[EXERCISE]
Copy the records below exactly as they stand. Leave out the pictures.

[SOURCE RECORDS]
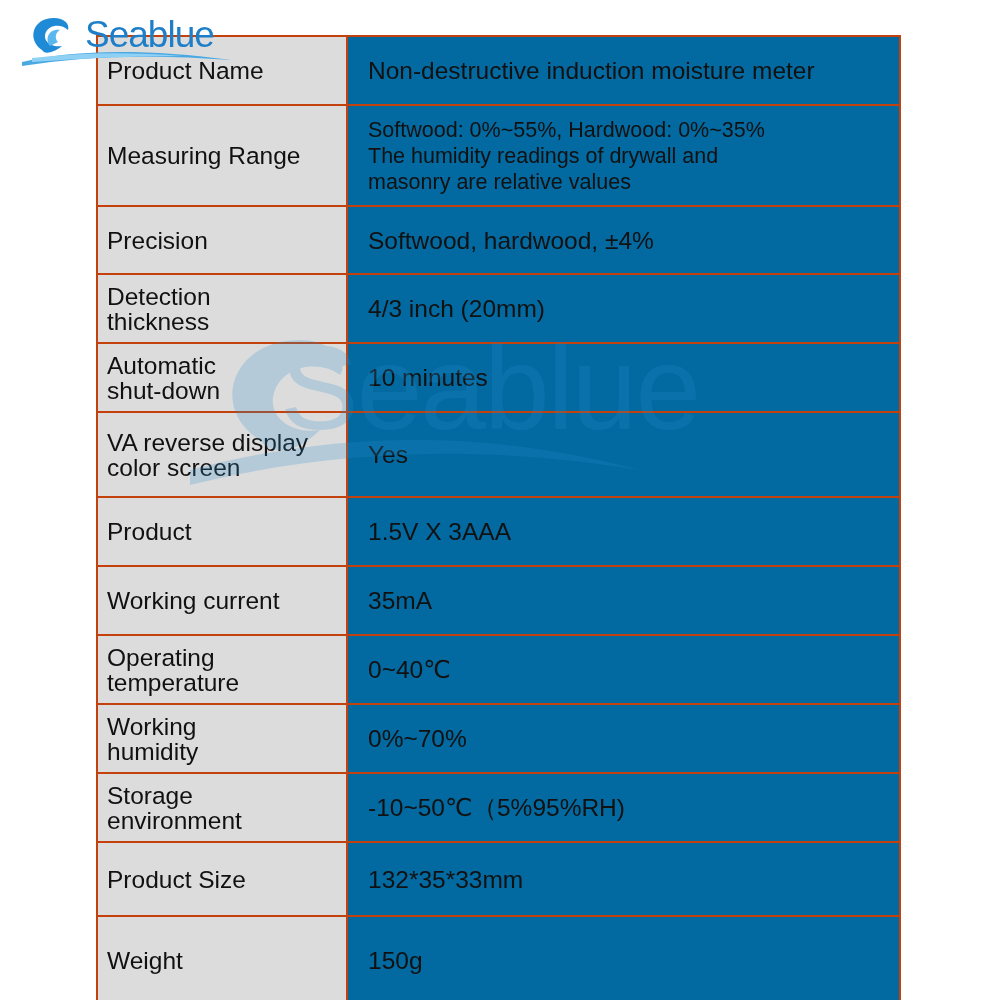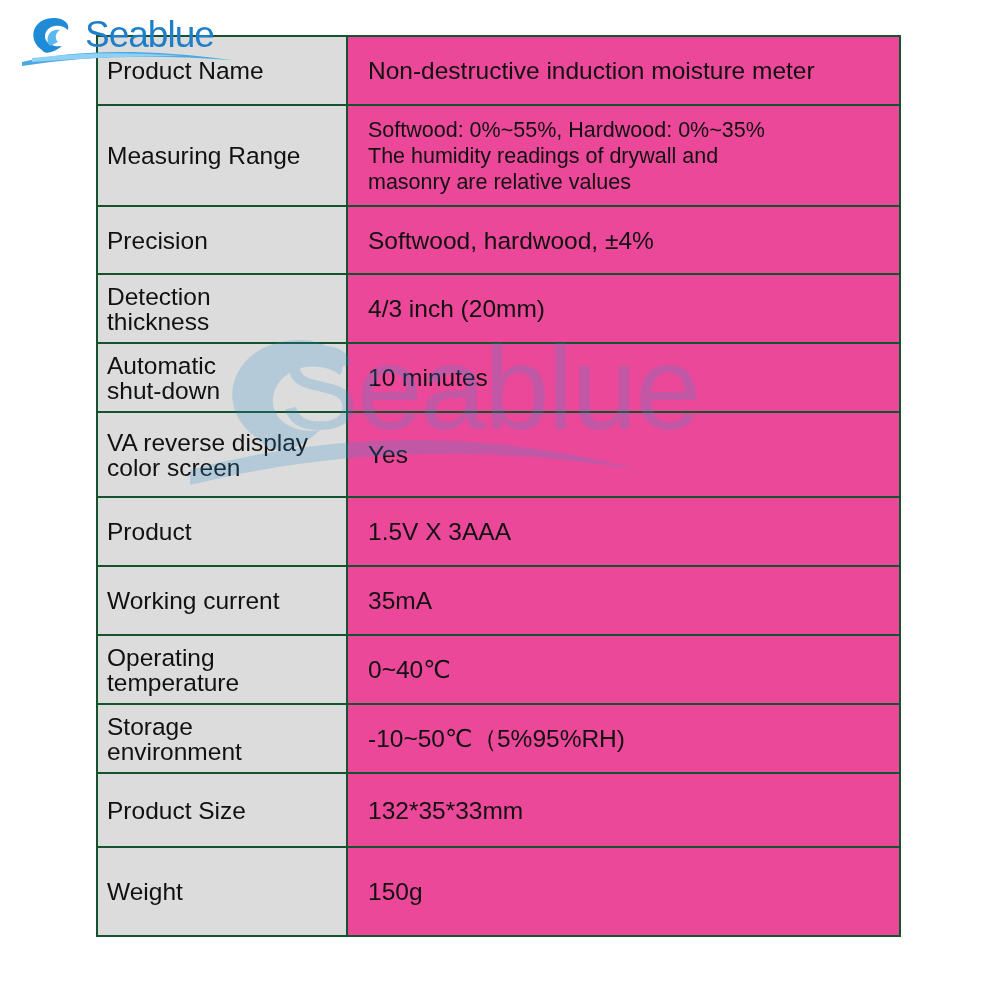--- a/index.html
+++ b/index.html
@@ -1,21 +1,21 @@
 <!DOCTYPE html>
 <html><head>
 <meta charset="utf-8">
 <style>
   html, body { margin:0; padding:0; }
   body { width:1000px; height:1000px; background:#ffffff; position:relative; overflow:hidden;
          font-family:"Liberation Sans", "DejaVu Sans", sans-serif; color:#111; }
   .spec-table { position:absolute; left:96px; top:35px; width:805px; border-collapse:collapse; }
-  .spec-table td { border:2px solid #14532d; padding:0; vertical-align:middle; }
+  .spec-table td { border:2px solid #c2410c; padding:0; vertical-align:middle; }
   .label-cell { width:239px; background:#dcdcdc; font-size:24.5px; line-height:25px; padding-left:9px !important; }
-  .value-cell { background:#ec4899; font-size:24.5px; line-height:27px; padding-left:20px !important; }
+  .value-cell { background:#0369a1; font-size:24.5px; line-height:27px; padding-left:20px !important; }
   .value-cell.small { font-size:21.5px; line-height:26px; }
   .label-inner, .value-inner { position:relative; z-index:2; }
   .watermark { position:absolute; left:190px; top:320px; width:470px; height:170px; z-index:3; pointer-events:none; opacity:0.22; }
   .wm-text { position:absolute; left:90px; top:0; font-size:118px; color:#2b8fcf; font-family:"Liberation Sans", sans-serif; letter-spacing:-2px; }
   .logo { position:absolute; left:22px; top:10px; width:220px; height:62px; z-index:5; }
   .logo-text { position:absolute; left:63px; top:4px; font-size:37px; color:#1e7fc8; letter-spacing:-1px; font-family:"Liberation Sans", sans-serif; }
 </style>
 </head>
 <body>
 
@@ -112,20 +112,29 @@
     <td class="label-cell">
       <div class="label-inner">Operating</div>
       <div class="label-inner">temperature</div>
     </td>
     <td class="value-cell">
           <div class="value-inner">0~40℃</div>
         </td>
   </tr>
   <tr style="height:69px">
     <td class="label-cell">
+      <div class="label-inner">Working</div>
+      <div class="label-inner">humidity</div>
+    </td>
+    <td class="value-cell">
+          <div class="value-inner">0%~70%</div>
+        </td>
+  </tr>
+  <tr style="height:69px">
+    <td class="label-cell">
       <div class="label-inner">Storage</div>
       <div class="label-inner">environment</div>
     </td>
     <td class="value-cell">
           <div class="value-inner">-10~50℃（5%95%RH)</div>
         </td>
   </tr>
   <tr style="height:74px">
     <td class="label-cell">
           <div class="label-inner">Product Size</div>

[RESPONSE]
--- a/index.html
+++ b/index.html
@@ -1,21 +1,21 @@
 <!DOCTYPE html>
 <html><head>
 <meta charset="utf-8">
 <style>
   html, body { margin:0; padding:0; }
   body { width:1000px; height:1000px; background:#ffffff; position:relative; overflow:hidden;
          font-family:"Liberation Sans", "DejaVu Sans", sans-serif; color:#111; }
   .spec-table { position:absolute; left:96px; top:35px; width:805px; border-collapse:collapse; }
-  .spec-table td { border:2px solid #14532d; padding:0; vertical-align:middle; }
+  .spec-table td { border:2px solid #c2410c; padding:0; vertical-align:middle; }
   .label-cell { width:239px; background:#dcdcdc; font-size:24.5px; line-height:25px; padding-left:9px !important; }
-  .value-cell { background:#ec4899; font-size:24.5px; line-height:27px; padding-left:20px !important; }
+  .value-cell { background:#0369a1; font-size:24.5px; line-height:27px; padding-left:20px !important; }
   .value-cell.small { font-size:21.5px; line-height:26px; }
   .label-inner, .value-inner { position:relative; z-index:2; }
   .watermark { position:absolute; left:190px; top:320px; width:470px; height:170px; z-index:3; pointer-events:none; opacity:0.22; }
   .wm-text { position:absolute; left:90px; top:0; font-size:118px; color:#2b8fcf; font-family:"Liberation Sans", sans-serif; letter-spacing:-2px; }
   .logo { position:absolute; left:22px; top:10px; width:220px; height:62px; z-index:5; }
   .logo-text { position:absolute; left:63px; top:4px; font-size:37px; color:#1e7fc8; letter-spacing:-1px; font-family:"Liberation Sans", sans-serif; }
 </style>
 </head>
 <body>
 
@@ -112,20 +112,29 @@
     <td class="label-cell">
       <div class="label-inner">Operating</div>
       <div class="label-inner">temperature</div>
     </td>
     <td class="value-cell">
           <div class="value-inner">0~40℃</div>
         </td>
   </tr>
   <tr style="height:69px">
     <td class="label-cell">
+      <div class="label-inner">Working</div>
+      <div class="label-inner">humidity</div>
+    </td>
+    <td class="value-cell">
+          <div class="value-inner">0%~70%</div>
+        </td>
+  </tr>
+  <tr style="height:69px">
+    <td class="label-cell">
       <div class="label-inner">Storage</div>
       <div class="label-inner">environment</div>
     </td>
     <td class="value-cell">
           <div class="value-inner">-10~50℃（5%95%RH)</div>
         </td>
   </tr>
   <tr style="height:74px">
     <td class="label-cell">
           <div class="label-inner">Product Size</div>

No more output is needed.